Integrating R with Power BI
Microsoft Power BI Desktop version nicely integrates with R. R is an open source software for statistical computing and graphics. R has become popular among the data scientists because of its powerful data analytics and visualization capabilities. Power BI is Microsoft’s flagship BI tool for creating dashboards and interactive reports. With R as a backend engine for Power BI Desktop, you can do many cool things, which can be categorized into three broad applications–
- using R to import data into Power BI,
- using R to query existing data in Power BI, and
- creating visuals with R script
In this article, I have demonstrated how to use R with Power BI to perform these applications.

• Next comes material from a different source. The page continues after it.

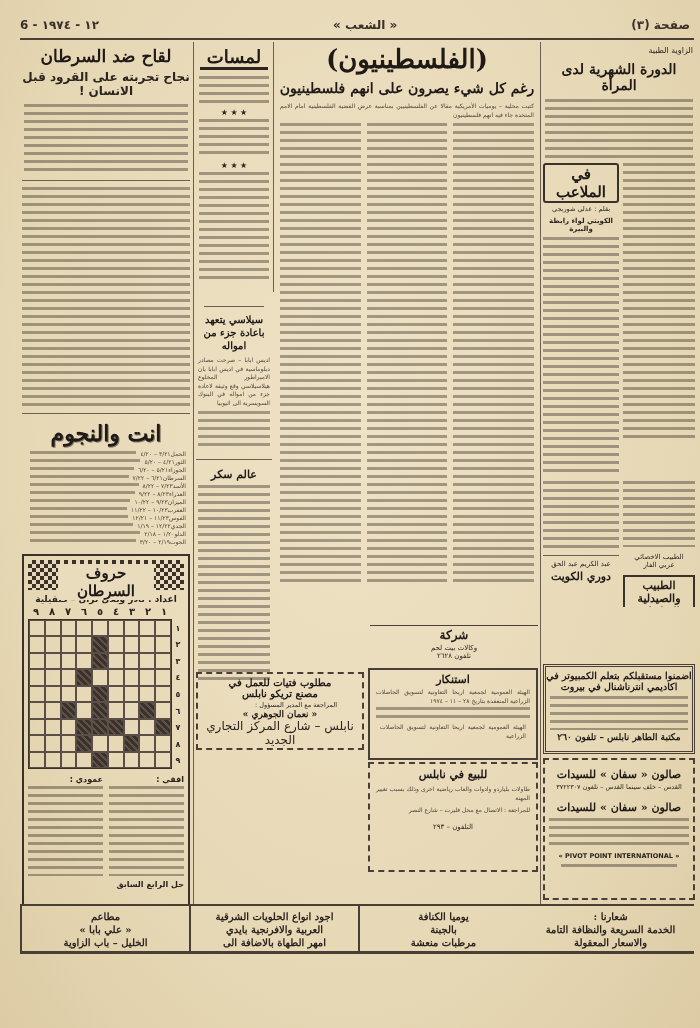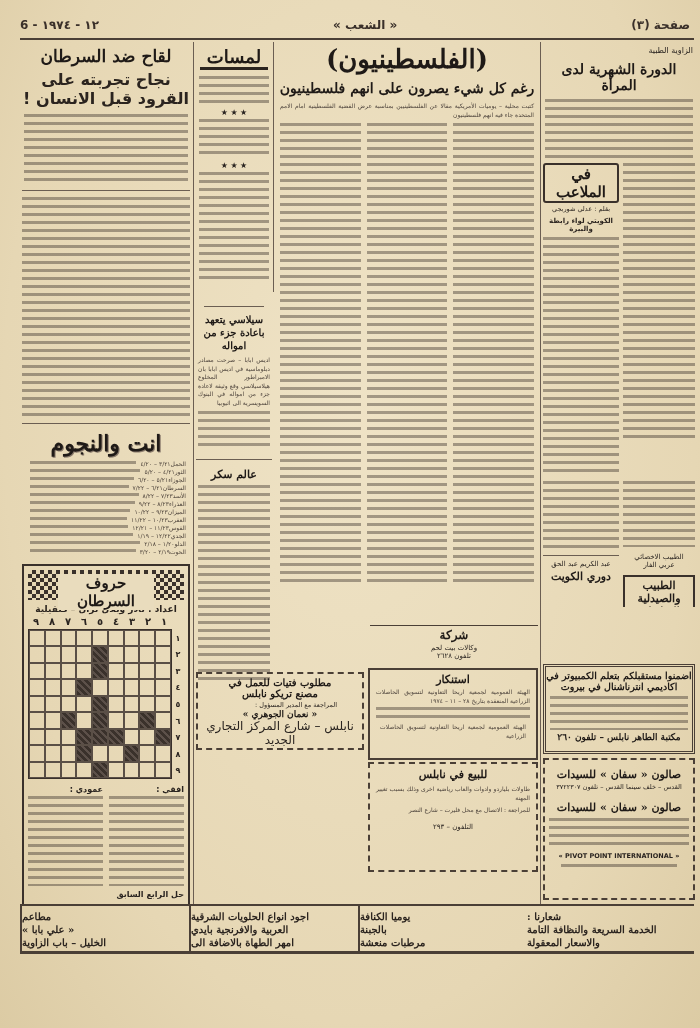"نجاح تجربته على القرود قبل" div.sub { font-size: 16px -> 12px }
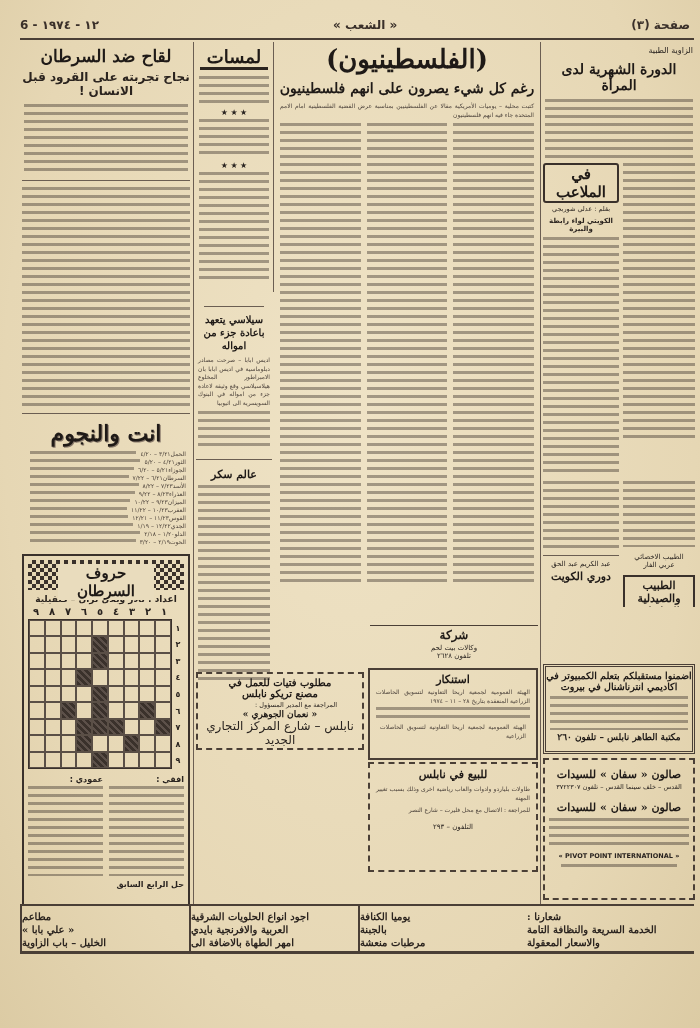"مطاعم" .band-cell { text-align: left -> center }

Application 1: Using R to import data sets into Power BI
Power BI can import data from a variety of sources. For a complete list, please see here.
Importing Excel .xlsx
or .csv
files into Power BI is perhaps the most common usage. However, I’ve personally found it to be problematic. In particular, if your source data is continuously updating including addition or removal of columns, then the changes do not get updated when you simply refresh the data sources from Power BI Desktop. This is a problematic when you are developing your interactive report and also when the dashboard is in production.
A more robust solution of importing data is to use R script. This is known as Running R scripts in Power BI Desktop.
Preparing the R script in R Studio
This is the stage you would write your R script to load your data. I use R studio for that. RStudio is a popular Integrated Development Environment (IDE) for R. If you are not familiar with RStudio, you can use the default R editor or wherever you write your R codes. You do not need any special preparation. Just use the editor to test your code before using in Power BI.
I am going to create a smiple data set with two columns using the R codes below. This data is being created for demonstration purposes only so that you can reproduce it when you are learning.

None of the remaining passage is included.